---------- SUPPLIED DATA ----------

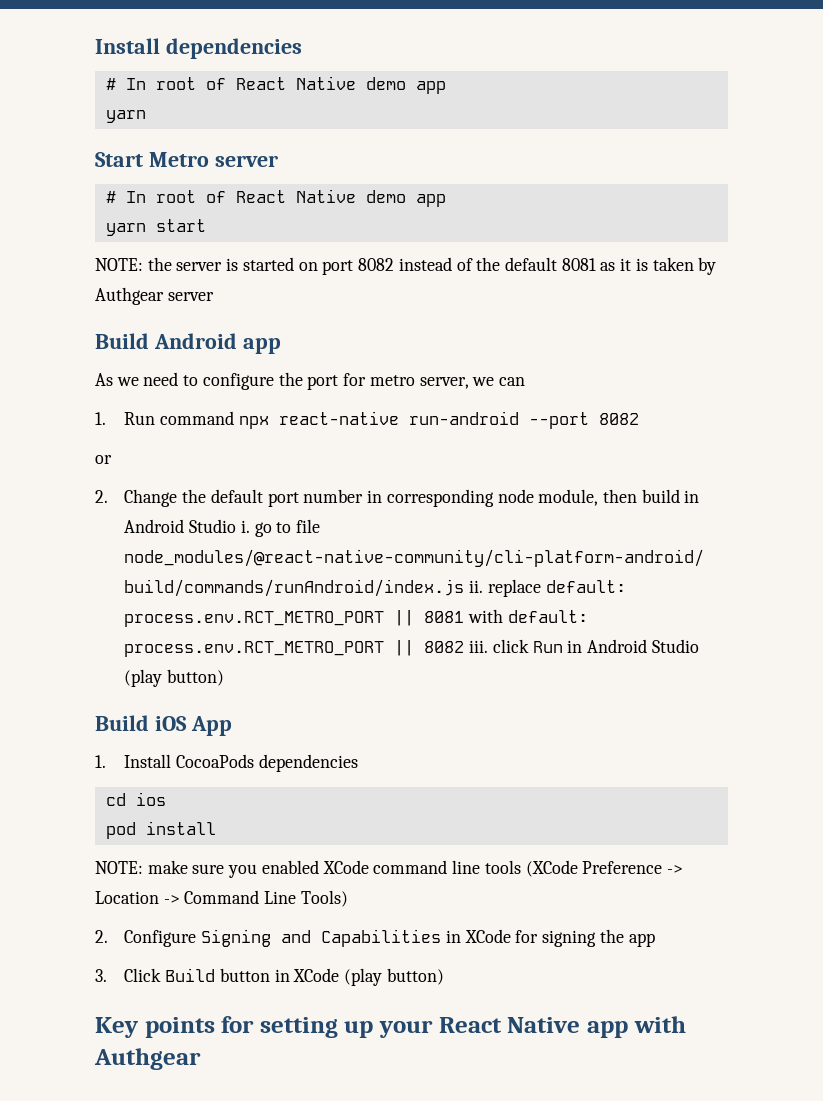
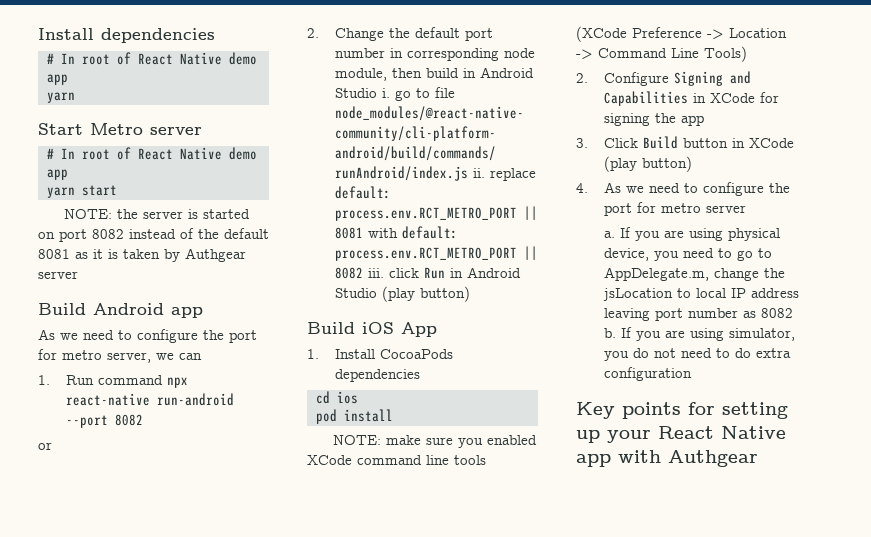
(444, 976) none -> [576,182,790,196] [603,202,746,216] [603,227,780,241] [603,248,772,261] [603,267,785,281] [602,288,799,301] [603,308,793,321] [603,327,795,341] [603,348,791,361] [603,367,692,381] // 4. As we need to configure the port for metro server // a. If you are using physical device, you need to go to AppDelegate.m, change the jsLocation to local IP address leaving port number as 8082 b. If you are using simulator, you do not need to do extra configuration

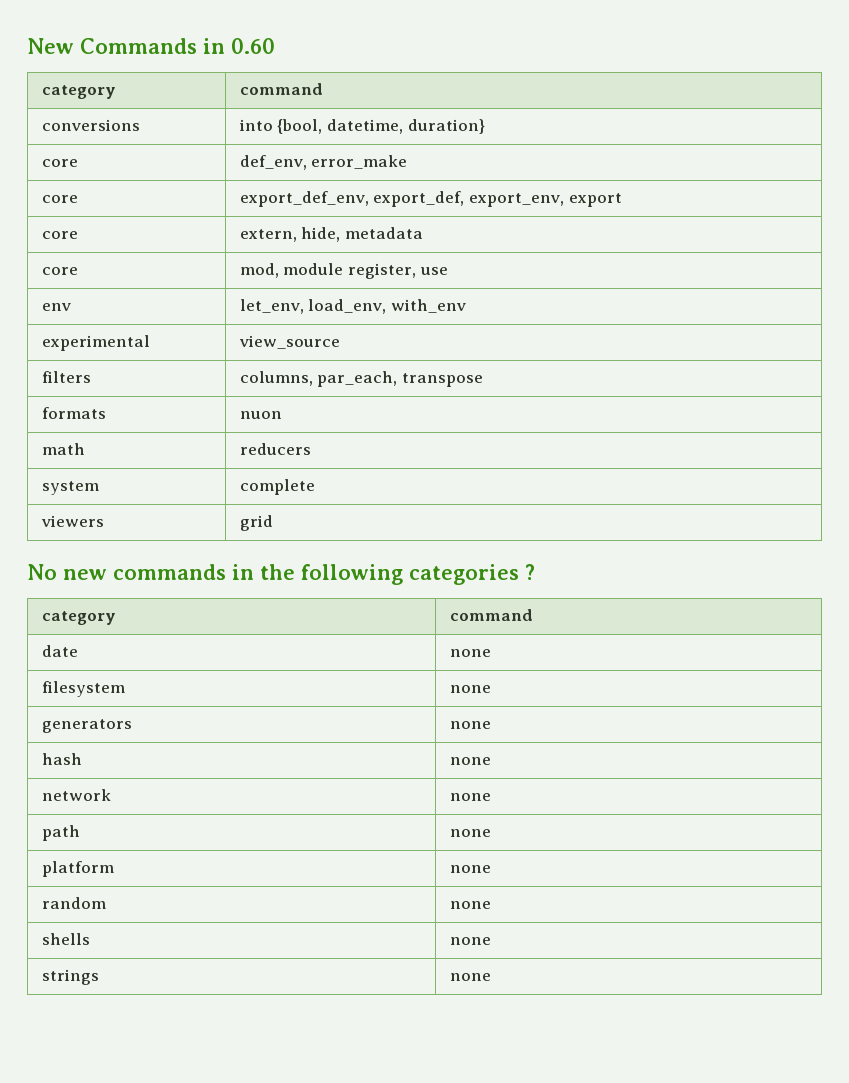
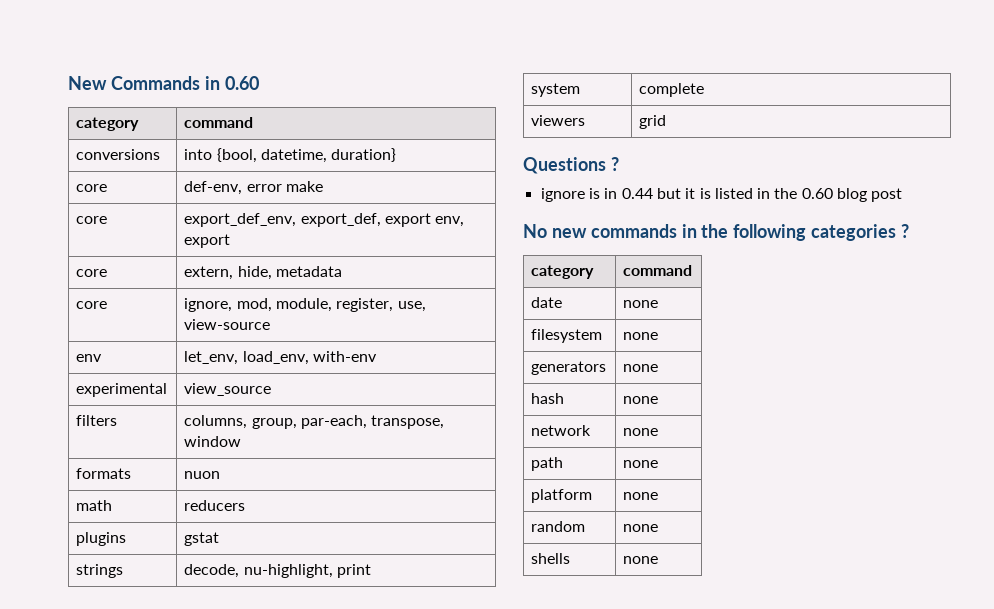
[239,155,408,170] def_env, error_make -> [184,181,323,195] def-env, error make
[468,193,564,207] export_env, -> [384,213,465,227] export env,
[239,263,448,279] mod, module register, use -> [184,298,426,312] [184,319,271,330] ignore, mod, module, register, use, view-source
[390,299,466,313] with_env -> [312,351,377,362] with-env
[317,371,483,387] par_each, transpose -> [251,415,445,429] [184,436,242,447] group, par-each, transpose, window
[41,481,99,495] [239,479,315,495] [40,515,104,527] [239,515,273,531] system | complete // viewers | grid -> [76,532,127,546] [184,532,220,546] [76,564,124,578] [184,564,371,578] [531,83,581,97] [639,83,705,97] [531,115,586,126] [639,115,667,129] [523,157,619,174] [540,188,903,202] plugins | gstat // strings | decode, nu-highlight, print // system | complete // viewers | grid // Questions ? // ignore is in 0.44 but it is listed in the 0.60 blog post
[41,969,99,985] [449,973,491,981] // strings | none -> (659, 560) none

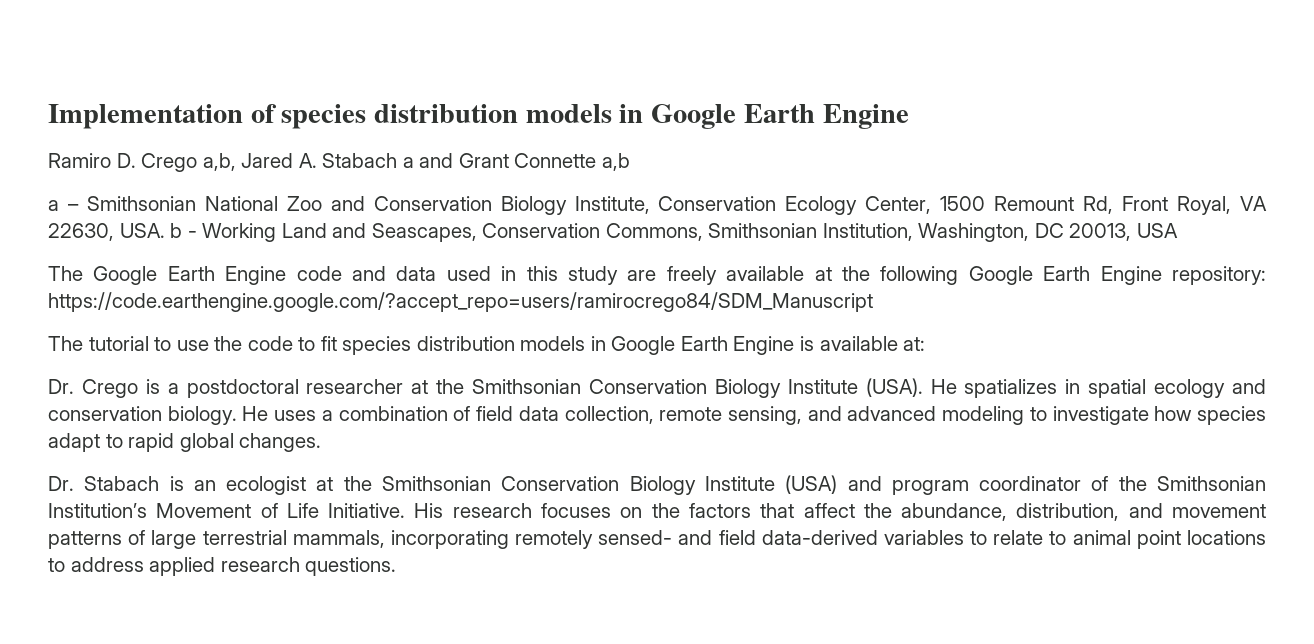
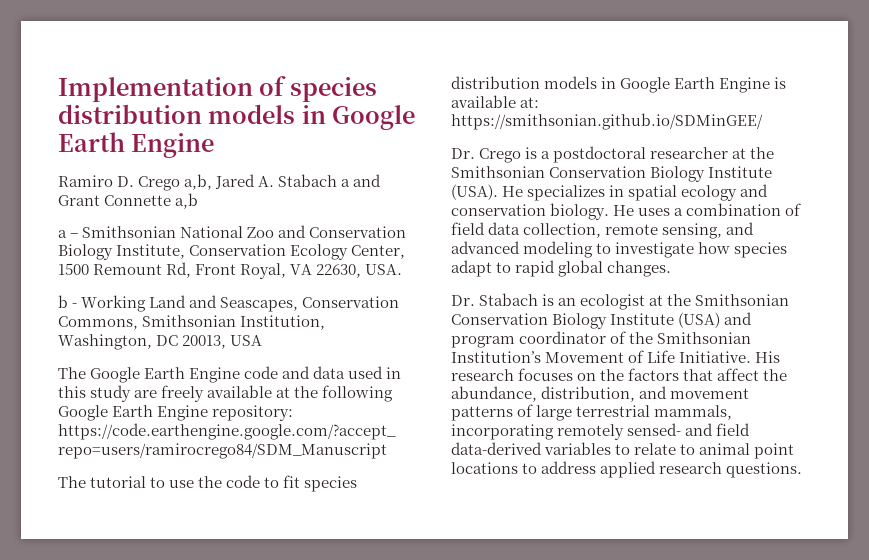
(165, 230) none -> (403, 269) //
(926, 344) none -> [451,113,763,130] https://smithsonian.github.io/SDMinGEE/
[964,379,1058,398] spatializes -> [527,185,606,201] specializes

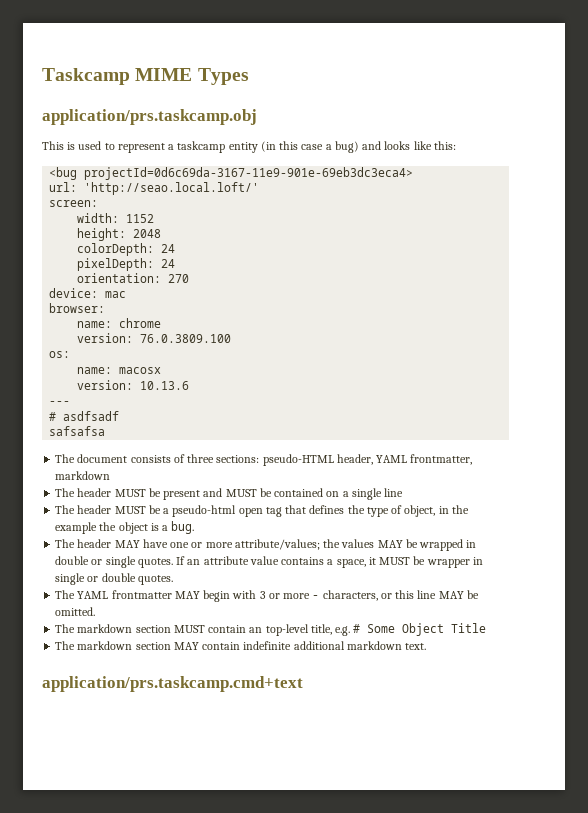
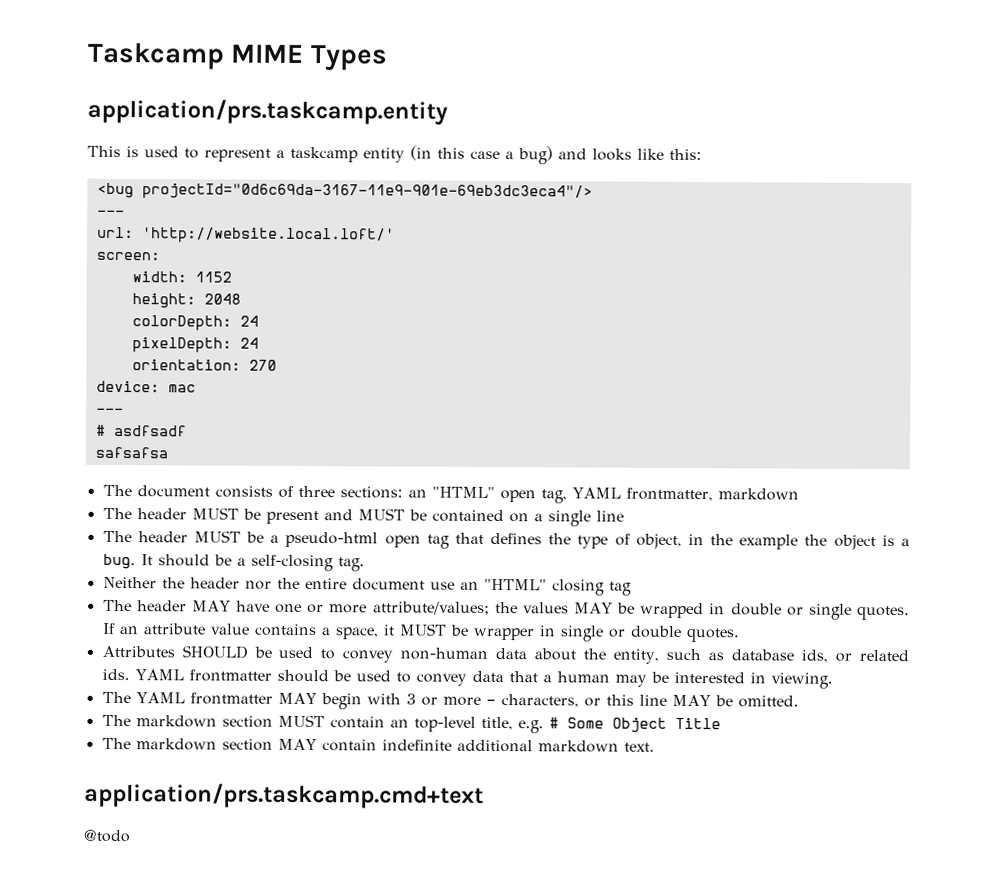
[42,109,257,125] application/prs.taskcamp.obj -> [87,98,448,125] application/prs.taskcamp.entity
[84,167,414,180] projectId=0d6c69da-3167-11e9-901e-69eb3dc3eca4> -> [141,183,593,201] [96,209,125,217] projectId="0d6c69da-3167-11e9-901e-69eb3dc3eca4"/> // ---
[84,182,260,195] 'http://seao.local.loft/' -> [141,227,395,244] 'http://website.local.loft/'
[49,303,106,313] [77,318,162,328] [77,333,232,343] [49,351,71,358] [77,367,162,374] [77,380,190,390] // browser: // name: chrome // version: 76.0.3809.100 // os: // name: macosx // version: 10.13.6 -> (196, 388) none
[262,454,373,466] pseudo-HTML header, -> [407,486,567,504] an "HTML" open tag,
(195, 527) none -> [140,554,365,572] [102,576,632,596] It should be a self-closing tag. // Neither the header nor the entire document use an "HTML" closing tag
(173, 580) none -> [101,645,909,664] [101,668,833,689] // Attributes SHOULD be used to convey non-human data about the entity, such as database ids, or related ids. YAML frontmatter should be used to convey data that a human may be interested in viewing.
(303, 684) none -> [83,829,130,843] // @todo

----------

Looking at the listing above, which lines hold "HTML"? Copy every such line.

(RESPONSE AREA)
[262,454,373,466] pseudo-HTML header, -> [407,486,567,504] an "HTML" open tag,
(195, 527) none -> [140,554,365,572] [102,576,632,596] It should be a self-closing tag. // Neither the header nor the entire document use an "HTML" closing tag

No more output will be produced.